Выстрелив себе в голову из револьвера, он разнёс свой красивый капризный рот, низкий лоб с вьющейся чёлкой и маленькие ярко-голубые задумчивые глаза с робким взглядом… Моя компания удостоила его похоронной речью, состоявшей всего лишь из двадцати слов. Зато она пришла в возбуждение, когда в Лондоне убили художника 3., и без умолку обсуждали это событие.

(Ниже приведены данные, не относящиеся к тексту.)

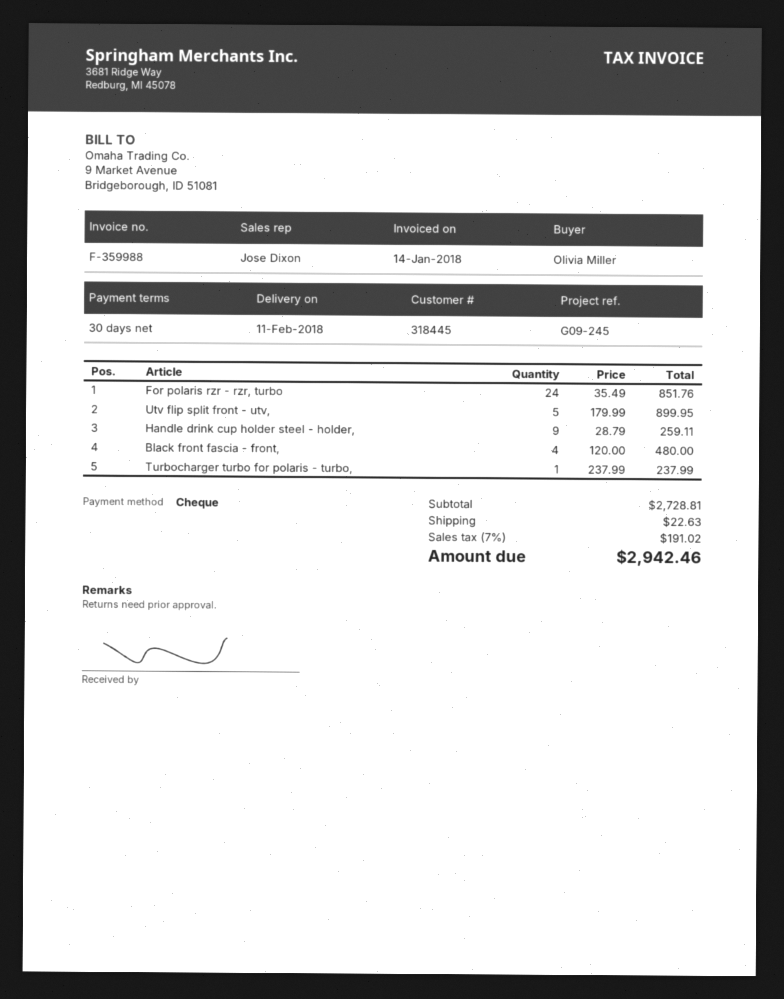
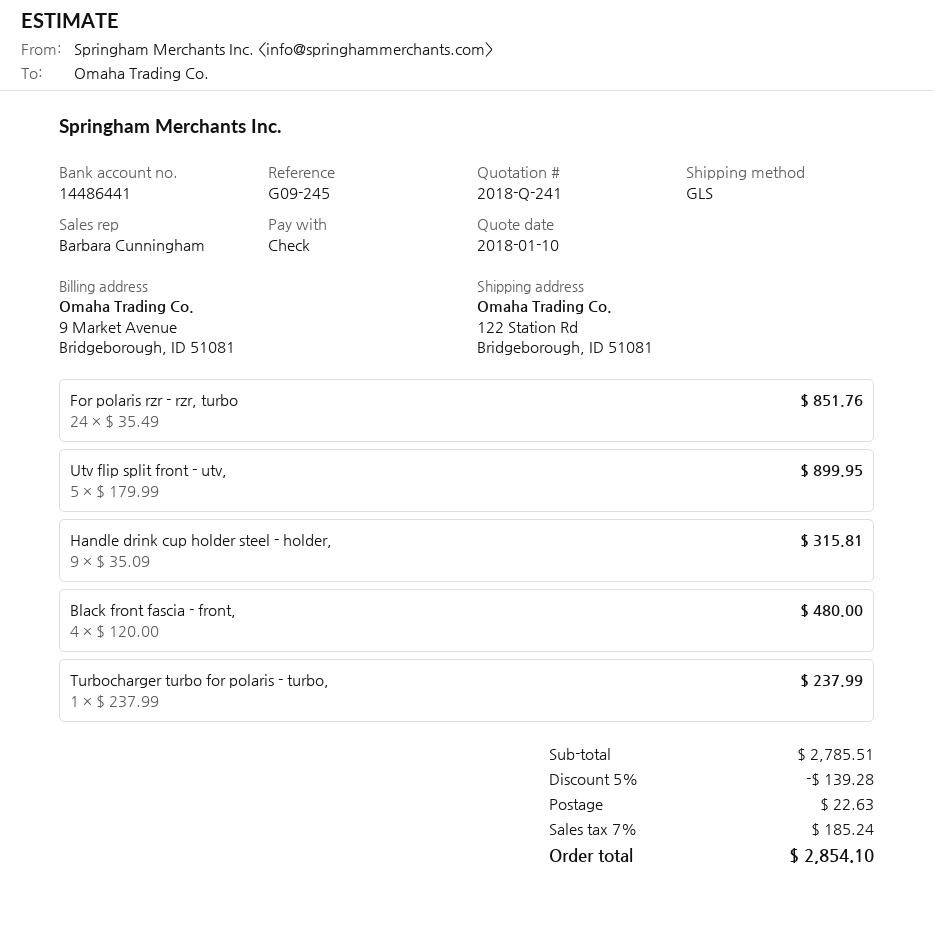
sales rep: Jose Dixon -> Barbara Cunningham
Handle drink cup holder steel - holder,: 9 x 28.79 = 259.11 -> 9 x 35.09 = 315.81
subtotal: 2728.81 -> 2785.51
discount: none -> 5% = 139.28
tax: 7% = 191.02 -> 7% = 185.24
total: 2942.46 -> 2854.10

Сенсационное убийство было у меня на глазах помечено соответствующей ценой и проштудировано этими простодушными знатоками, которые, казалось, свободно читали тайнопись, запечатлённую остриём ножа на горле зарезанного и на его бёдрах, исцарапанных шпорами…
Один из моих приятелей принёс длинное письмо, которое ему прислали из Лондона, и все внимательно слушали и перечитывали это послание, а также вдыхали его аромат с наслаждением неопытных хищников, впервые пробующих вкус крови. До меня долетали мелодичные возгласы, хриплые английские проклятья и мрачные предсказания:
– Вы скоро узнаете, что это опять проделка окаянных трёхгрошовых девок из… (далее звучало название полка).
– Они? Вы им льстите!
– Я знаю, что говорю. Они способны на всё, когда требуется доказать, что они способны поступать по-мужски.